- _Aim of the exercise_
Only the pictures should be dropped; every line of the data must come back exactly as written.

[Dataset excerpts]

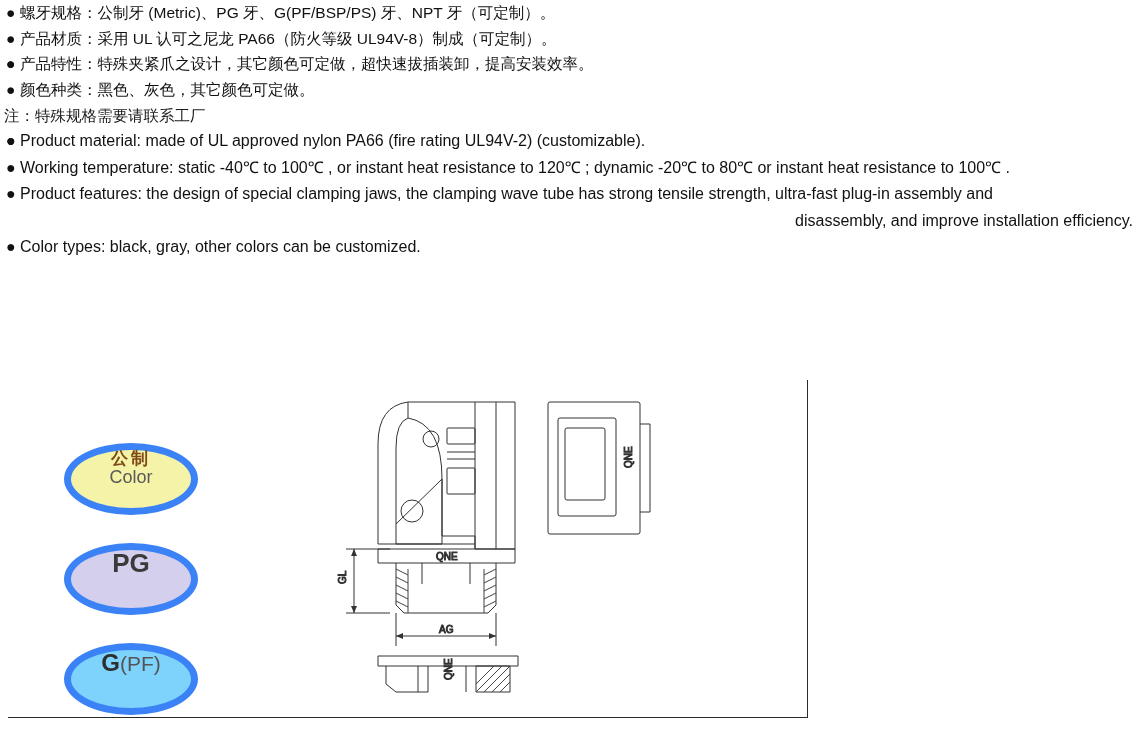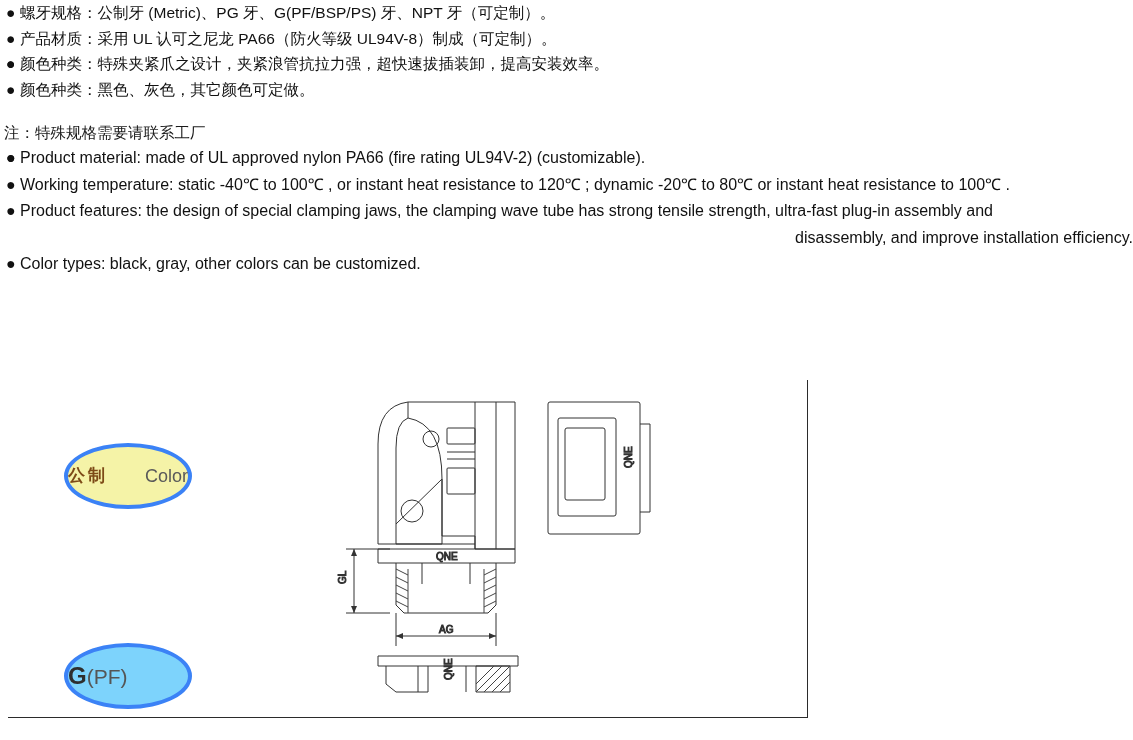--- a/index.html
+++ b/index.html
@@ -40,21 +40,21 @@
   .cn-list li .bullet,
   .en-list li .bullet {
     position: absolute;
     left: 6px;
     top: 0;
   }
   .note-cn {
     font-size: 15.5px;
     line-height: 25px;
     padding-left: 4px;
-    margin-top: 18px;
+    margin-top: 1px;
     white-space: nowrap;
   }
   .en-list {
     margin-top: 16px;
   }
   .en-list li {
     font-size: 16px;
     line-height: 26.5px;
     padding-left: 20px;
     position: relative;
@@ -94,25 +94,25 @@
     border-bottom: 1px solid #2b2b2b;
     box-sizing: border-box;
   }
 
   
   .badge {
     position: absolute;
     width: 120px;
     height: 58px;
     border-radius: 50%;
-    border: 4px solid #3b82f6;
+    border: 7px solid #3b82f6;
     display: flex;
-    flex-direction: row;
+    flex-direction: column;
     align-items: center;
-    justify-content: space-between;
+    justify-content: flex-start;
     line-height: 1.05;
   }
   .badge-metric {
     left: 64px;
     top: 63px;
     background: #f5f3a7;
   }
   .badge-metric .l1 {
     font-size: 17px;
     font-weight: bold;
@@ -176,21 +176,21 @@
     </li>
     <li>
       <span class="bullet">●</span>
       <span>产品材质：采用 UL 认可之尼龙 PA66（防火等级 UL94V-8）制成（可定制）。</span>
     </li>
     <li>
       <span class="bullet">●</span>
     </li>
     <li>
       <span class="bullet">●</span>
-      <span>颜色种类：特殊夹紧爪之设计，夹紧浪管抗拉力强，超快速拔插装卸，提高安装效率。</span>
+      <span>产品特性：特殊夹紧爪之设计，其它颜色可定做，超快速拔插装卸，提高安装效率。</span>
     </li>
     <li>
       <span class="bullet">●</span>
       <span>颜色种类：黑色、灰色，其它颜色可定做。</span>
     </li>
   </ul>
 
   <div class="note-cn">注：特殊规格需要请联系工厂</div>
 
   <ul class="spec-list en-list">
@@ -219,20 +219,23 @@
 </div>
 
 <div class="drawing">
   <div class="frame"></div>
 
   <div class="badge badge-metric">
     <div class="l1">公制</div>
     <div class="l2">Color</div>
   </div>
 
+  <div class="badge badge-pg">
+    <div class="l1">PG</div>
+  </div>
 
   <div class="badge badge-gpf">
     <div class="l1"><span>G</span><span class="sub">(PF)</span></div>
   </div>
 
   <svg class="tech" width="500" height="330" viewBox="0 0 500 330" fill="none" stroke="#333" stroke-width="1">
 
     <g>
 
       <path d="M108 18 L215 18 L215 165 L175 165 L175 152 L142 152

- _Answer section_
--- a/index.html
+++ b/index.html
@@ -40,21 +40,21 @@
   .cn-list li .bullet,
   .en-list li .bullet {
     position: absolute;
     left: 6px;
     top: 0;
   }
   .note-cn {
     font-size: 15.5px;
     line-height: 25px;
     padding-left: 4px;
-    margin-top: 18px;
+    margin-top: 1px;
     white-space: nowrap;
   }
   .en-list {
     margin-top: 16px;
   }
   .en-list li {
     font-size: 16px;
     line-height: 26.5px;
     padding-left: 20px;
     position: relative;
@@ -94,25 +94,25 @@
     border-bottom: 1px solid #2b2b2b;
     box-sizing: border-box;
   }
 
   
   .badge {
     position: absolute;
     width: 120px;
     height: 58px;
     border-radius: 50%;
-    border: 4px solid #3b82f6;
+    border: 7px solid #3b82f6;
     display: flex;
-    flex-direction: row;
+    flex-direction: column;
     align-items: center;
-    justify-content: space-between;
+    justify-content: flex-start;
     line-height: 1.05;
   }
   .badge-metric {
     left: 64px;
     top: 63px;
     background: #f5f3a7;
   }
   .badge-metric .l1 {
     font-size: 17px;
     font-weight: bold;
@@ -176,21 +176,21 @@
     </li>
     <li>
       <span class="bullet">●</span>
       <span>产品材质：采用 UL 认可之尼龙 PA66（防火等级 UL94V-8）制成（可定制）。</span>
     </li>
     <li>
       <span class="bullet">●</span>
     </li>
     <li>
       <span class="bullet">●</span>
-      <span>颜色种类：特殊夹紧爪之设计，夹紧浪管抗拉力强，超快速拔插装卸，提高安装效率。</span>
+      <span>产品特性：特殊夹紧爪之设计，其它颜色可定做，超快速拔插装卸，提高安装效率。</span>
     </li>
     <li>
       <span class="bullet">●</span>
       <span>颜色种类：黑色、灰色，其它颜色可定做。</span>
     </li>
   </ul>
 
   <div class="note-cn">注：特殊规格需要请联系工厂</div>
 
   <ul class="spec-list en-list">
@@ -219,20 +219,23 @@
 </div>
 
 <div class="drawing">
   <div class="frame"></div>
 
   <div class="badge badge-metric">
     <div class="l1">公制</div>
     <div class="l2">Color</div>
   </div>
 
+  <div class="badge badge-pg">
+    <div class="l1">PG</div>
+  </div>
 
   <div class="badge badge-gpf">
     <div class="l1"><span>G</span><span class="sub">(PF)</span></div>
   </div>
 
   <svg class="tech" width="500" height="330" viewBox="0 0 500 330" fill="none" stroke="#333" stroke-width="1">
 
     <g>
 
       <path d="M108 18 L215 18 L215 165 L175 165 L175 152 L142 152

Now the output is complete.